§ **How to complete this task**: Would you return the listing that follows exactly, leaving its pictures behind?

§ **Entries provided**:
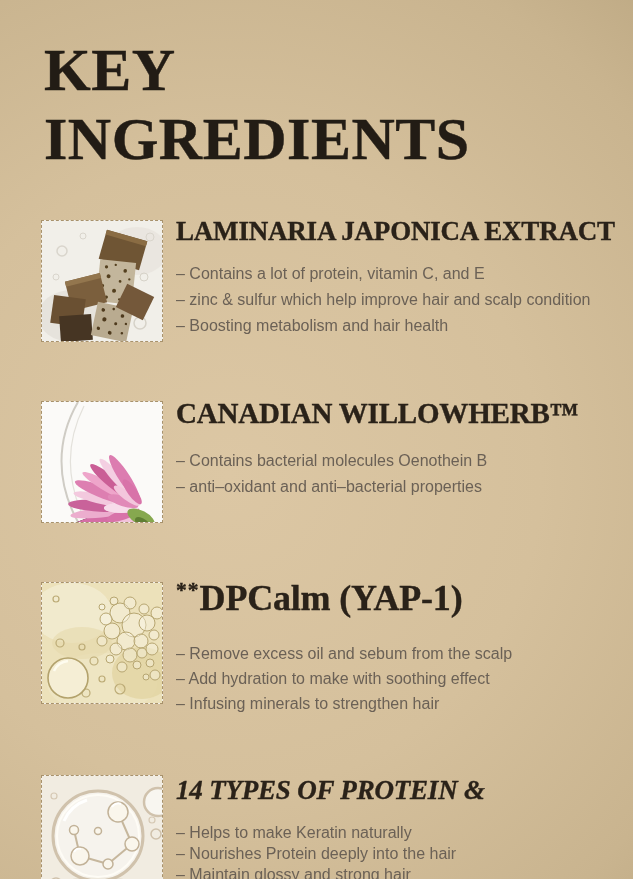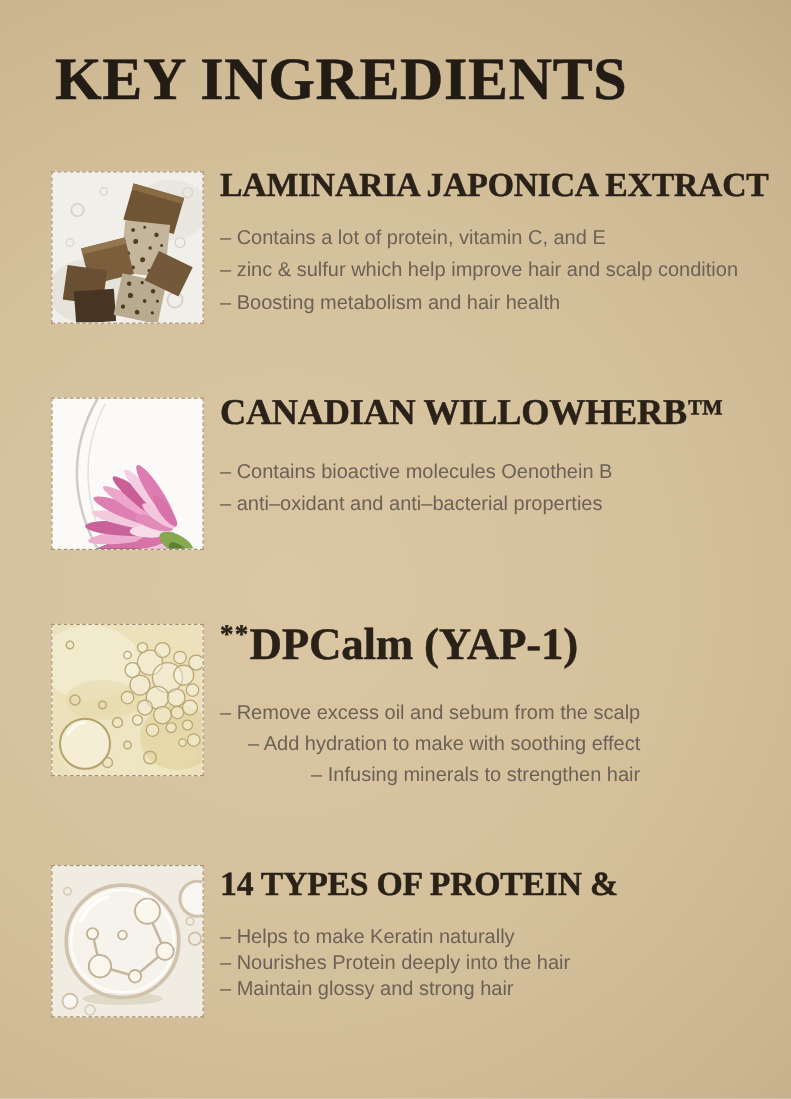--- a/index.html
+++ b/index.html
@@ -21,7 +21,7 @@
     margin:0 0 46px 3px;
     font-family:"Liberation Serif", serif;
     font-weight:600;
-    font-size:48px;
+    font-size:60px;
     letter-spacing:0.5px;
     color:#221c15;
     -webkit-text-stroke:0.4px #221c15;

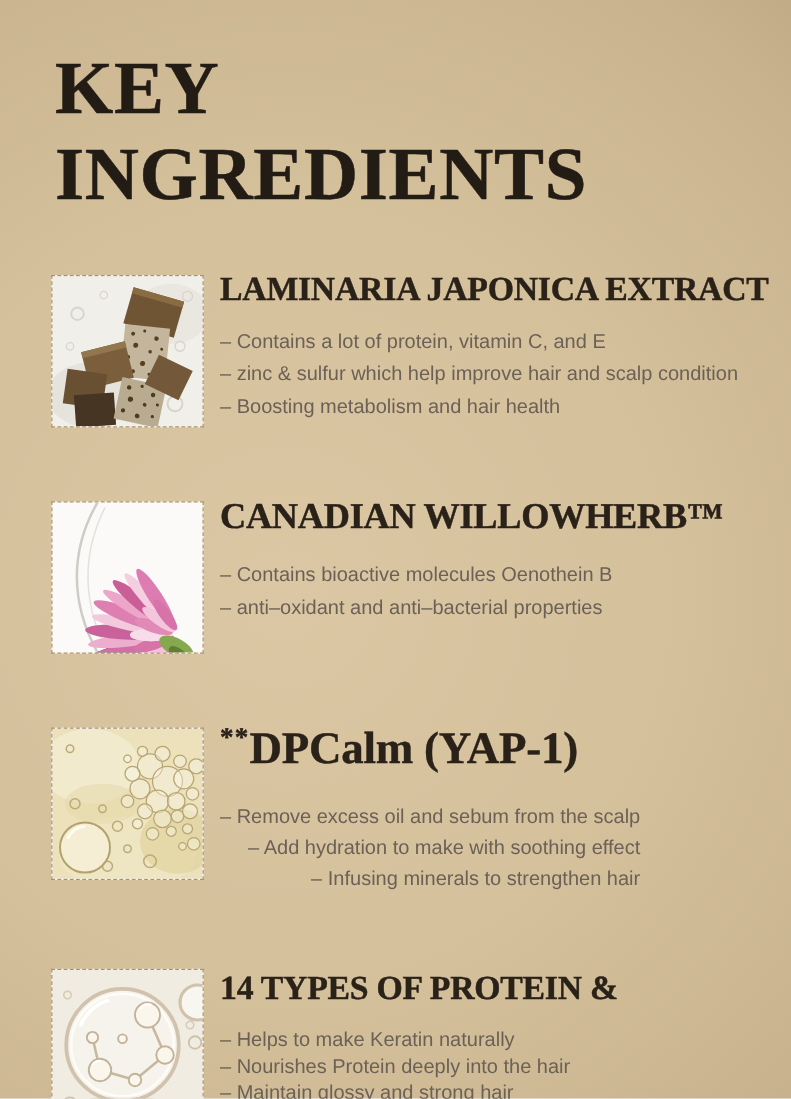--- a/index.html
+++ b/index.html
@@ -168,7 +168,7 @@
     <div class="content">
       <h2 class="heading">CANADIAN WILLOWHERB™</h2>
       <ul class="bullets">
-        <li>– Contains bioactive molecules Oenothein B</li>
+        <li>– Contains bacterial molecules Oenothein B</li>
         <li>– anti–oxidant and anti–bacterial properties</li>
       </ul>
     </div>

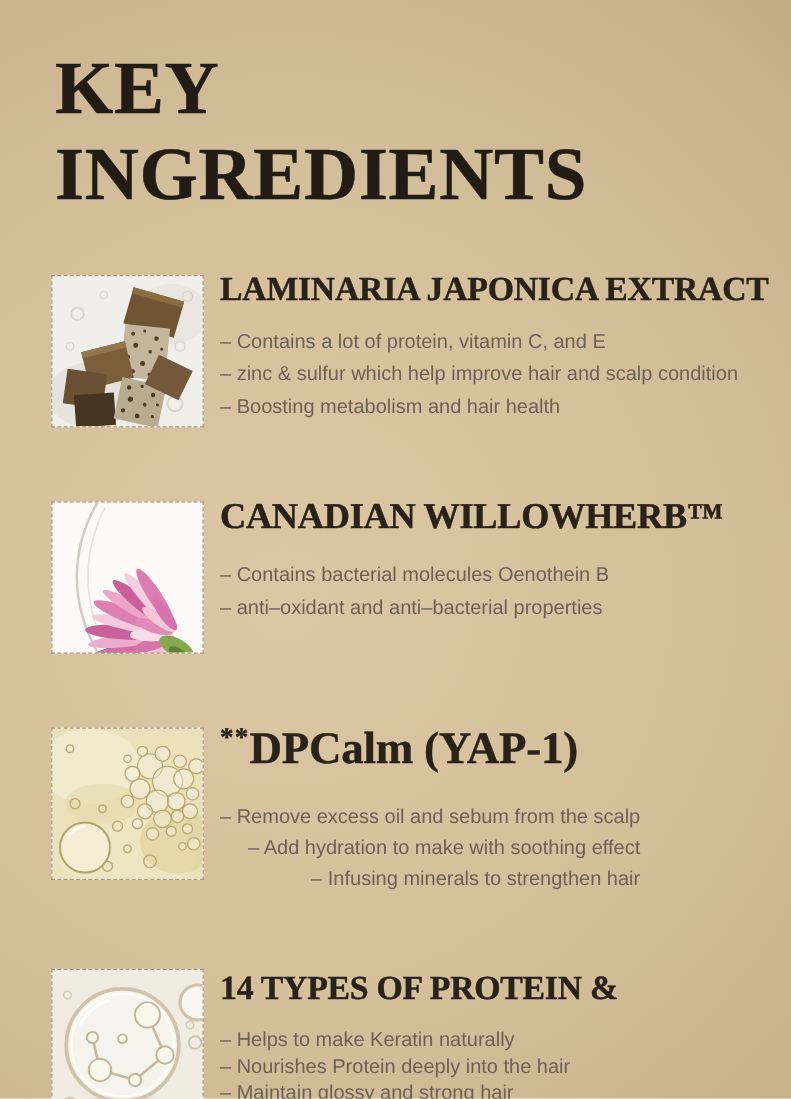--- a/index.html
+++ b/index.html
@@ -56,7 +56,7 @@
   .bullets{list-style:none;margin:0;padding:0;color:#6b6156;font-size:16px;}
   .s1 .bullets{margin-top:15px;}
   .s2 .bullets{margin-top:19px;}
-  .s3 .bullets{margin-top:23px;text-align:right;}
+  .s3 .bullets{margin-top:23px;}
   .s4 .bullets{margin-top:12px;}
   .bullets li{line-height:26px;white-space:nowrap;}
   .s3 .bullets li{line-height:25px;}

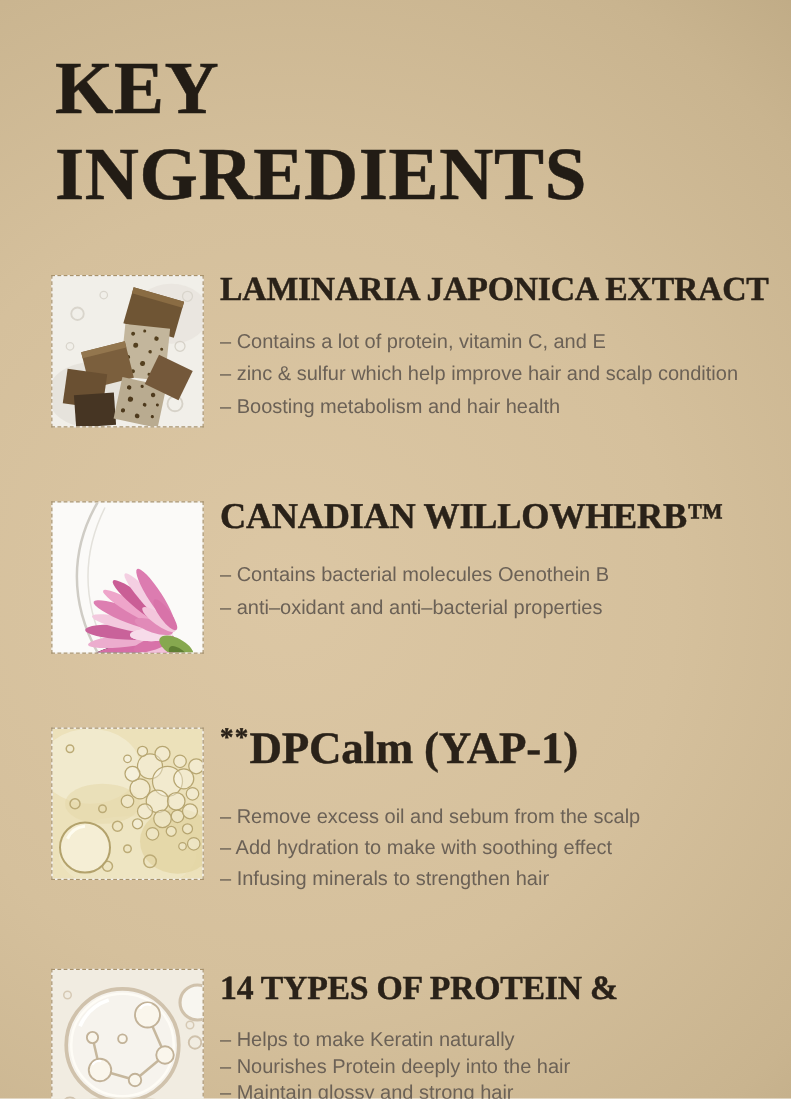--- a/index.html
+++ b/index.html
@@ -50,7 +50,7 @@
   .s1 .heading{font-size:27px;}
   .s2 .heading{font-size:29px;}
   .s3 .heading{font-size:36px;font-weight:700;}
-  .s4 .heading{font-size:27px;line-height:1.45;}
+  .s4 .heading{font-size:27px;line-height:1.45;font-style:italic;}
   .heading sup{font-size:0.6em;vertical-align:super;letter-spacing:1px;}
   .heading .hline{display:block;}
   .bullets{list-style:none;margin:0;padding:0;color:#6b6156;font-size:16px;}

§ **Task output**:
--- a/index.html
+++ b/index.html
@@ -21,7 +21,7 @@
     margin:0 0 46px 3px;
     font-family:"Liberation Serif", serif;
     font-weight:600;
-    font-size:48px;
+    font-size:60px;
     letter-spacing:0.5px;
     color:#221c15;
     -webkit-text-stroke:0.4px #221c15;

--- a/index.html
+++ b/index.html
@@ -168,7 +168,7 @@
     <div class="content">
       <h2 class="heading">CANADIAN WILLOWHERB™</h2>
       <ul class="bullets">
-        <li>– Contains bioactive molecules Oenothein B</li>
+        <li>– Contains bacterial molecules Oenothein B</li>
         <li>– anti–oxidant and anti–bacterial properties</li>
       </ul>
     </div>

--- a/index.html
+++ b/index.html
@@ -56,7 +56,7 @@
   .bullets{list-style:none;margin:0;padding:0;color:#6b6156;font-size:16px;}
   .s1 .bullets{margin-top:15px;}
   .s2 .bullets{margin-top:19px;}
-  .s3 .bullets{margin-top:23px;text-align:right;}
+  .s3 .bullets{margin-top:23px;}
   .s4 .bullets{margin-top:12px;}
   .bullets li{line-height:26px;white-space:nowrap;}
   .s3 .bullets li{line-height:25px;}

--- a/index.html
+++ b/index.html
@@ -50,7 +50,7 @@
   .s1 .heading{font-size:27px;}
   .s2 .heading{font-size:29px;}
   .s3 .heading{font-size:36px;font-weight:700;}
-  .s4 .heading{font-size:27px;line-height:1.45;}
+  .s4 .heading{font-size:27px;line-height:1.45;font-style:italic;}
   .heading sup{font-size:0.6em;vertical-align:super;letter-spacing:1px;}
   .heading .hline{display:block;}
   .bullets{list-style:none;margin:0;padding:0;color:#6b6156;font-size:16px;}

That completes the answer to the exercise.